Cahiers Benjamin Péret

par François Bordes
2013, in La Revue des revues no 49

 Voici des cahiers de derrière les fagots. Depuis 1963, l’Association des amis de Benjamin Péret fondée par André Breton poursuit contre vents et marées son travail de défense, mémoire et illustration d’une œuvre qui continue d’échapper à tous les filets, crocs et pièges de la critique. Avec la complicité des éditions Éric Losfeld et José Corti, l’Association se chargea de publier les Œuvres complètes du poète. L’entreprise n’alla pas sans difficulté, ni sans remous – et l’on se souvient encore de la volée de bois vert que le quatrième tome reçut de la part d’Annie Le Brun. Mission accomplie désormais : le septième volume, avec index général et bibliographie du même nom, est paru en 1995. Loin de s’assoupir, les animateurs de l’Association lancèrent alors un bulletin, Trois cerises et une sardine, où furent publiés de nombreux inédits dont on annonce la réunion en un volume qui viendra compléter les Œuvres complètes. Il existe sans doute des Associations moins actives que celle des amis de Benjamin Péret…
Sous la houlette de Gérard Roche et de Jérôme Duwa, voici donc maintenant la première livraison des Cahiers Benjamin Péret. Élégamment mise en page, alternant les feuilles bleues et blanches, la revue est richement illustrée de dessins, peintures et photographies. Ni « revue de spécialistes » ni « organe d’adeptes inconditionnels », les Cahiers sont ouverts à la création et à la recherche contemporaines.

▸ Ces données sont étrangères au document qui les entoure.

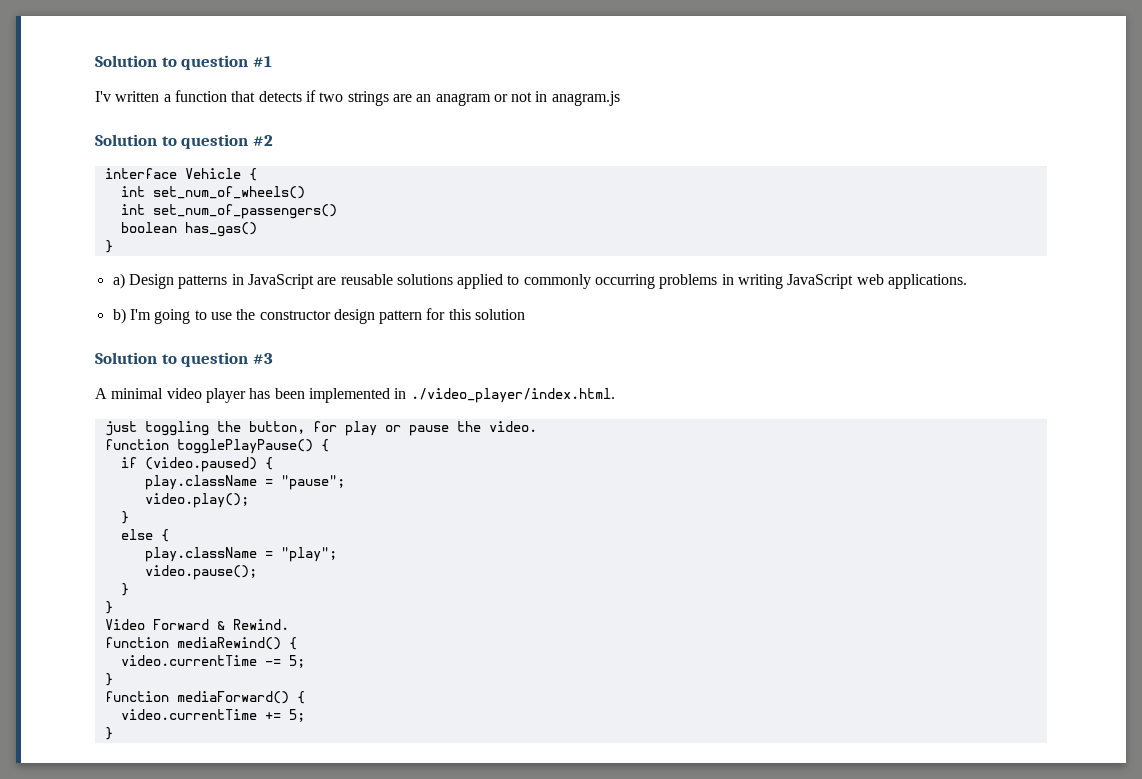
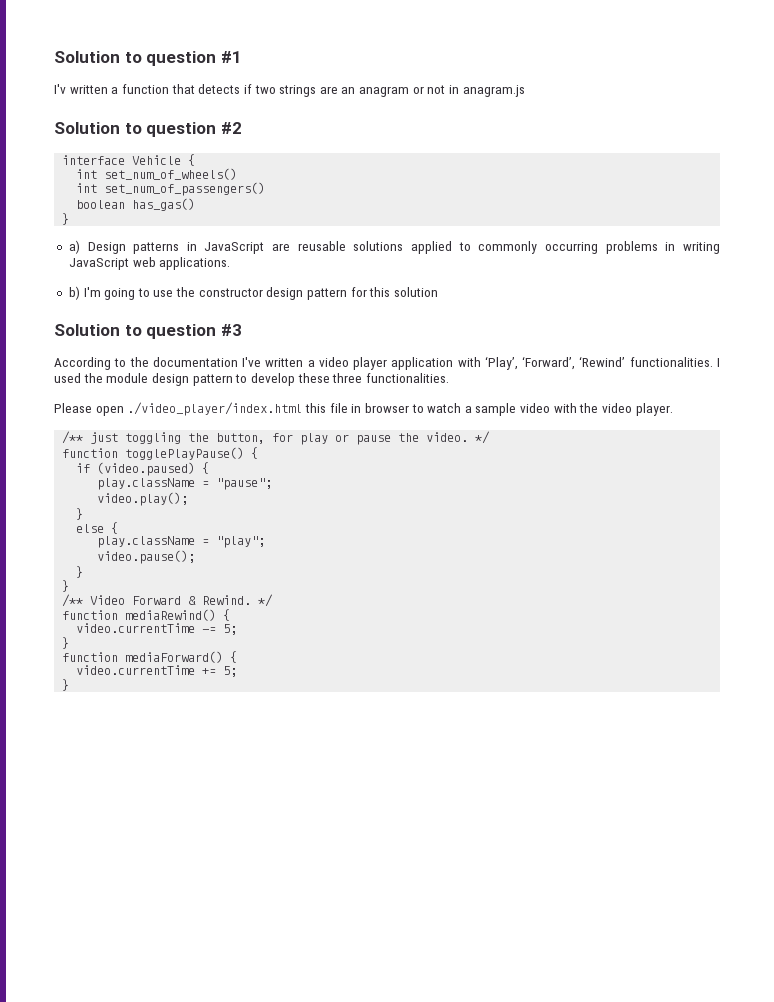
[95,388,615,403] A minimal video player has been implemented in ./video_player/index.html. // -> [54,356,720,370] [54,373,449,386] [54,402,673,416] [62,431,84,444] According to the documentation I've written a video player application with ‘Play’, ‘Forward’, ‘Rewind’ functionalities. I used the module design pattern to develop these three functionalities. // Please open ./video_player/index.html this file in browser to watch a sample video with the video player. // /**
(537, 426) none -> [475,431,491,444] */
(113, 607) none -> [62,594,84,607] /**
(289, 624) none -> [258,594,274,607] */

L’ensemble est structuré en dossiers, en publications de correspondances, en études et documents. La rubrique « Potlatch » offre à un ami de Péret un espace libre. Pour ce premier numéro, le poète et plasticien argentin Alejandro Puga donne « jardins et scandale », un poème à la mémoire de Benjamin Péret. Le numéro se clôt par près d’une trentaine de pages d’actualités : comptes rendus de publications, de DVD, d’expositions et d’événements divers autour de Péret. La revue rend enfin hommage aux amis de Péret et du surréalisme récemment disparus : Jorge Camacho, Don Lacoss, Michel Boujut dont Dominique Rabourdin esquisse un portrait sensible.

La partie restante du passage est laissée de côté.